-- What is required --
Only the lines with "rights" in the entries below belong in the answer; please copy them.

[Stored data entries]
──────
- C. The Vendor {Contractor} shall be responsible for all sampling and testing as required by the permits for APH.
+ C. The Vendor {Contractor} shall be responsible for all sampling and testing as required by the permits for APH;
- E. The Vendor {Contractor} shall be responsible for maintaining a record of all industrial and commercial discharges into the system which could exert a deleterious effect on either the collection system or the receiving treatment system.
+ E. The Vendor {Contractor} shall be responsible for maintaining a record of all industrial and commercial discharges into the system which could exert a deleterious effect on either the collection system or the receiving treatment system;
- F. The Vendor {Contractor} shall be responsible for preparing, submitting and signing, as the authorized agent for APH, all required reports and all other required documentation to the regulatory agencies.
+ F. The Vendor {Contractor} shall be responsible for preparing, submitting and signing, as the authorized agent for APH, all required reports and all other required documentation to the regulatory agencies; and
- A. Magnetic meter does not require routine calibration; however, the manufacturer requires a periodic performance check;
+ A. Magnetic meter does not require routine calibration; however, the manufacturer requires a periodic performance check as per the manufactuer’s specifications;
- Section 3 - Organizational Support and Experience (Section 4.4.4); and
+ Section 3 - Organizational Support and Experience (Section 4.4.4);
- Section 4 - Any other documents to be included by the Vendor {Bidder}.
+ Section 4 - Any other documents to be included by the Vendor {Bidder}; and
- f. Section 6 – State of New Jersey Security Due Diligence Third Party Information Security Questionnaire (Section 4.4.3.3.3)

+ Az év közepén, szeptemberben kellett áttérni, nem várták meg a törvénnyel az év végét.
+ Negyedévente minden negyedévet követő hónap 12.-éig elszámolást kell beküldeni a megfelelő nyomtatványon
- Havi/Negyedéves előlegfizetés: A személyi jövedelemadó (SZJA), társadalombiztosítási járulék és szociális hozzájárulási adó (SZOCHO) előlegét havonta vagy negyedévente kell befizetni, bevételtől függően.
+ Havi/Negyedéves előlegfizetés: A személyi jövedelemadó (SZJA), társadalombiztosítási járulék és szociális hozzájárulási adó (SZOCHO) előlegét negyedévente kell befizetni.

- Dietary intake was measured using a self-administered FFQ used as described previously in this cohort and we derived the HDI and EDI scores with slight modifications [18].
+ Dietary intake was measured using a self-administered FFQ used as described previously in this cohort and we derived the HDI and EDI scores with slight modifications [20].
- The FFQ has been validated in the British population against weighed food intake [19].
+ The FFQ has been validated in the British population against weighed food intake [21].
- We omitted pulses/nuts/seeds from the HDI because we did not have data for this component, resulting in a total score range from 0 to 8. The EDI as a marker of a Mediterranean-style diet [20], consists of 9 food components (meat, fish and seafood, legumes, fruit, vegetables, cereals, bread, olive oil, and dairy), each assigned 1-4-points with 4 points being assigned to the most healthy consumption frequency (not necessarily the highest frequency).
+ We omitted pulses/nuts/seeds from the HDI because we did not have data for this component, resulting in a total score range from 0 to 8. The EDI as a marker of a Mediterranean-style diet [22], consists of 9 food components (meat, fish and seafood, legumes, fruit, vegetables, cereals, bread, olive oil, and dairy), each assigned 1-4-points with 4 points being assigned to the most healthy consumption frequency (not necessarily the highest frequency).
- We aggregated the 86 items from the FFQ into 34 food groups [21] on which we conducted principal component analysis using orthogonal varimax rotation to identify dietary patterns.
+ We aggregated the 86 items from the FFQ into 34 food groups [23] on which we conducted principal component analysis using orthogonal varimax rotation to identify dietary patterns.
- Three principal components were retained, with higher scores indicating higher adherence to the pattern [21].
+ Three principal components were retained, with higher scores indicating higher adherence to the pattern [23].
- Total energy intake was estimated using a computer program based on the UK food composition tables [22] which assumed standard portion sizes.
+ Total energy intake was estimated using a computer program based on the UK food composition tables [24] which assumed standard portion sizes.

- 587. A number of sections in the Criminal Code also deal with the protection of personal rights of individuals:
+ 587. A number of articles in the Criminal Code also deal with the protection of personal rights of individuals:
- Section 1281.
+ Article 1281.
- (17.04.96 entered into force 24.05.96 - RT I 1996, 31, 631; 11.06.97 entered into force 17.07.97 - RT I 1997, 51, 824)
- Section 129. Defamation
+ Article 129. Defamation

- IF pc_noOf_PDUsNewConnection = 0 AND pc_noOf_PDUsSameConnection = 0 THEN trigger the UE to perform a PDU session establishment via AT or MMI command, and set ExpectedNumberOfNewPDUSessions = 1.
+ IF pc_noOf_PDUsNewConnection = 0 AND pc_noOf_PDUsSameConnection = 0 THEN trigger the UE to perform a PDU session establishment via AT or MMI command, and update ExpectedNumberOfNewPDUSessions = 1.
──────
-- Completed exercise --
- 587. A number of sections in the Criminal Code also deal with the protection of personal rights of individuals:
+ 587. A number of articles in the Criminal Code also deal with the protection of personal rights of individuals:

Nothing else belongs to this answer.